How to Process Emotions in the Body
A practice for noticing, understanding, and moving with your emotions.
Have you ever felt a “wave of emotion” hit you out of nowhere? It rises, peaks, and suddenly you’re pulled under. When emotions feel that strong, it’s natural to want to push them away, but fighting against them often makes the experience more overwhelming.
This practice is about learning to move with the wave rather than against it. When we can ride it, we remind ourselves that no emotion lasts forever and that we’re steadier than we think.
The Surfing Emotions Exercise
Step 1: Notice where it lands
When you feel an uncomfortable emotion surfacing, pause and take a few breaths. Instead of pushing it away, bring your attention to it.
Do a quick body scan and notice where you are experiencing the emotion. For example, your jaw, throat, chest, stomach?
Step 2: Describe the sensation
Focus on that area and notice the exact sensation. Is it hot or cold? Tight or loose? Fluttery or heavy? For example: “There’s a knot in my stomach,” “My jaw feels tense,” “My mouth feels dry.”
If you’re a visual person, you might even imagine giving the emotion a colour or texture.
Step 3: Notice how it shifts
Sit with it. Keep your breath steady, in through the nose, out through the mouth. Notice how the sensation changes: rising, falling, moving. Emotions are fluid, not fixed.
Instead of resisting, try to soften around it. Imagine sending breath into that area.
If visualising is hard, use gentle self-talk: “Of course I feel nervous, this is nerve-wracking.” or “It makes sense I feel hurt, that was upsetting.”
Step 4: Ground yourself
Place your feet firmly on the floor. Breathe in deeply, as if drawing the breath up through your body. Exhale slowly, letting go and softening with each breath.
Why this helps
What you’re teaching your body through this practice is that it’s safe to feel difficult emotions. At a nervous system level, you’re learning that even though emotions can be uncomfortable, you can sit with them and still be okay.
Over time, you’ll start to notice the early signs more quickly, that small twinge in your jaw or chest before it hits you out of nowhere. Instead of suddenly being overwhelmed, you’ll catch it earlier and steady yourself sooner.
This isn’t about getting rid of emotions. We don’t want to, emotions are messengers. Surfing the wave is about creating safety, recognising what emotions are telling us, and learning to ride them in a new way.
A note on practice
Like any skill, this can take time to feel natural. It’s normal to feel uncomfortable at first, or to notice your inner critic saying it’s silly or pointless. You might even feel the emotion intensify for a moment when you put your attention on it, especially if you’re used to ignoring or pushing feelings away.
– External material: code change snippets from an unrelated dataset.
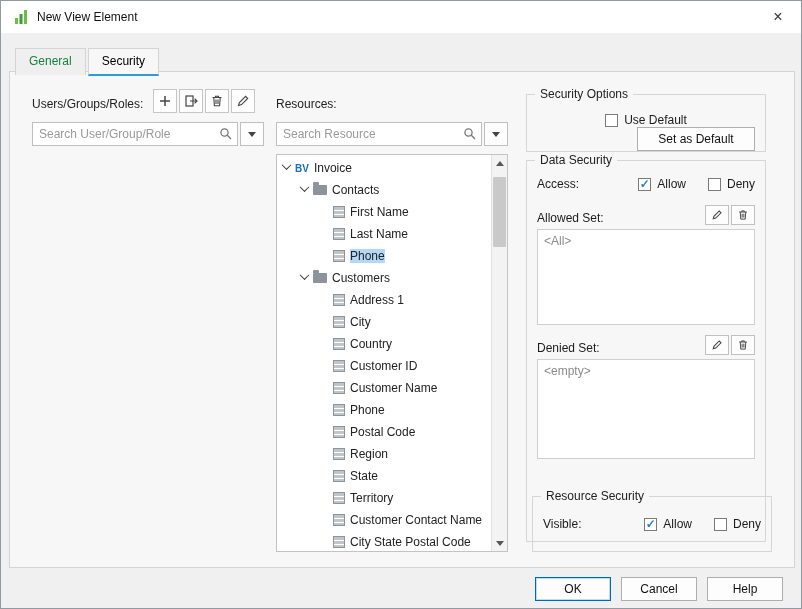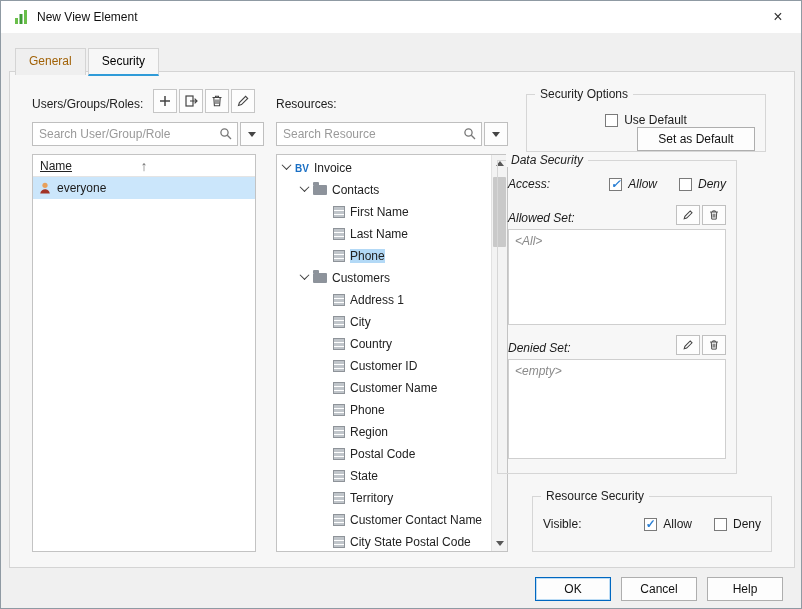"General" .tab { color: #a16207 -> #15803d }
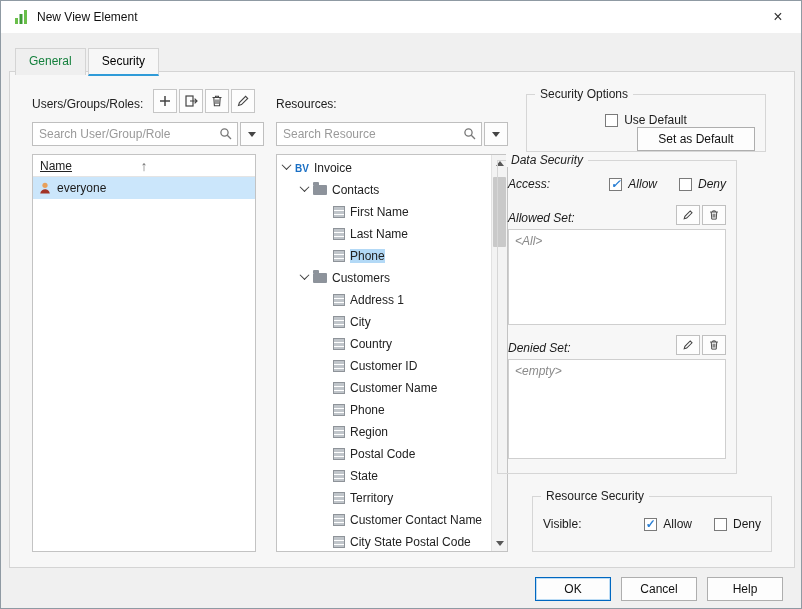"Name" div.listbox { html: <div> <div> <span>Name</span> <span>↑</span> </div> <div> <span> <svg> <circle></circle> <path></path> </svg> </span> <span>everyone</span> </div> </div> -> none }
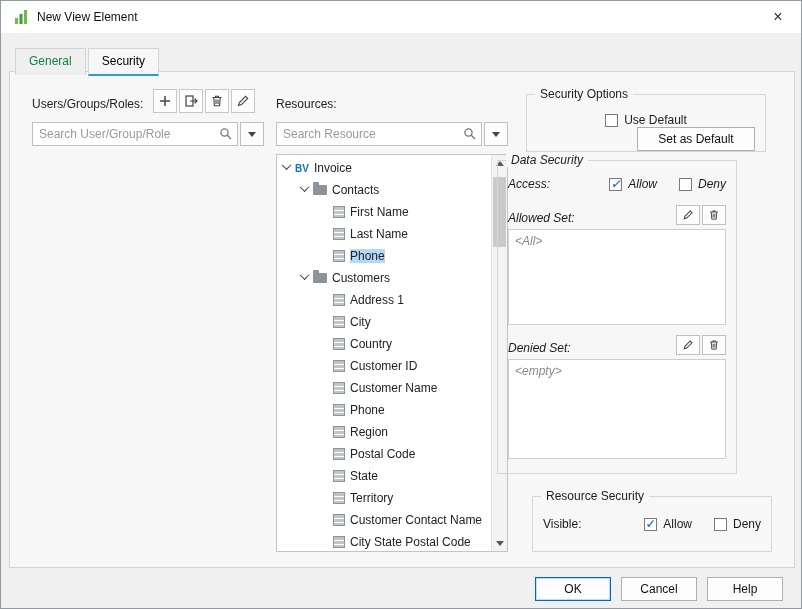"Data Security" div.group { font-style: italic -> none; height: 314px -> 382px; left: 487px -> 516px }
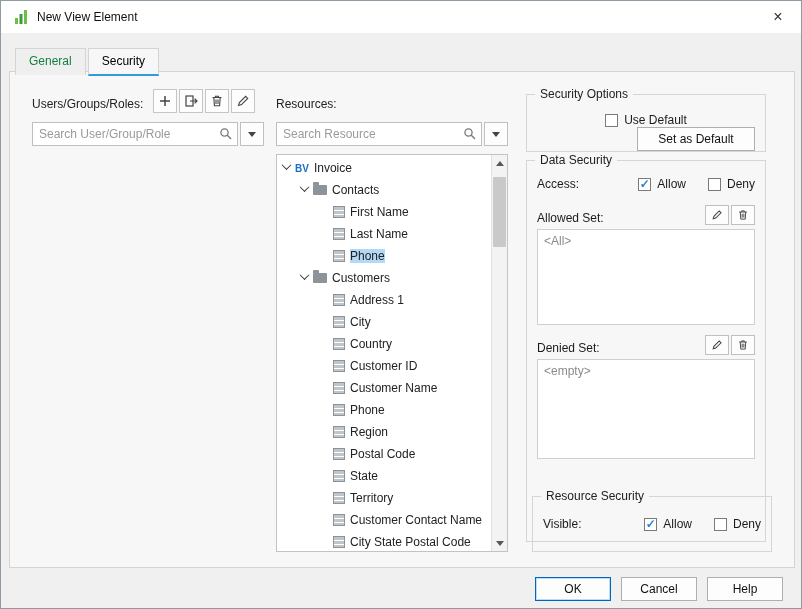"Region" div.tree-item { order: before "Postal Code" -> after "Postal Code" }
That doesn’t mean you’re doing it wrong. It just means your system is adjusting to something new. Keep working with it gently, and over time it will feel less intimidating and more familiar. Things do shift.
Try it for yourself
Free Resource: I’ve put this exercise into a simple, printable PDF you can keep on hand.
If you try this practice, I’d love to hear how it goes. Do you notice where emotions show up in your body? Are there certain ones that are harder to ride than others?
Share with a friend, or leave a comment and share your reflections, your insight might help someone else learn to move with their emotions.



Thank you so much for this, so so clear & helpful!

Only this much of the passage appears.